Try it -> Transcribe each entry exactly as it appears, leaving out any picture it holds.

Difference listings
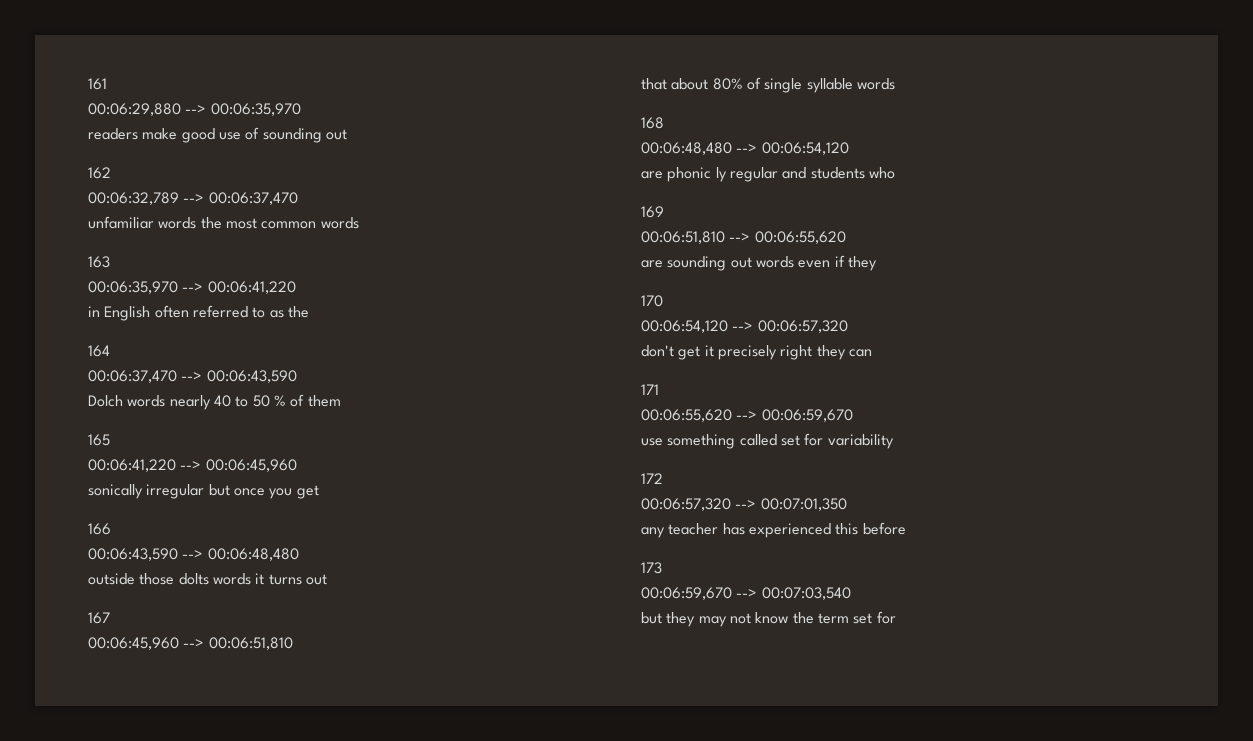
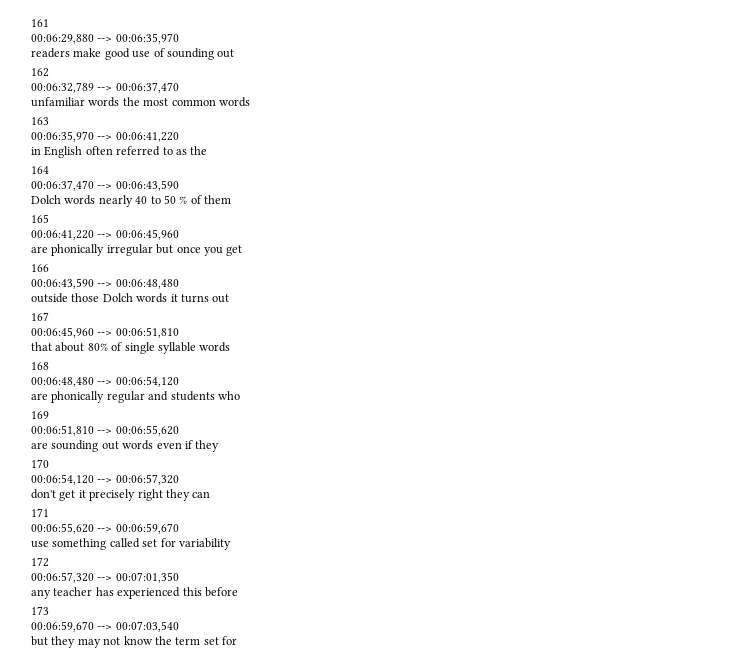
- sonically irregular but once you get
+ are phonically irregular but once you get
- outside those dolts words it turns out
+ outside those Dolch words it turns out
- are phonic ly regular and students who
+ are phonically regular and students who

Your response ->
- sonically irregular but once you get
+ are phonically irregular but once you get
- outside those dolts words it turns out
+ outside those Dolch words it turns out
- are phonic ly regular and students who
+ are phonically regular and students who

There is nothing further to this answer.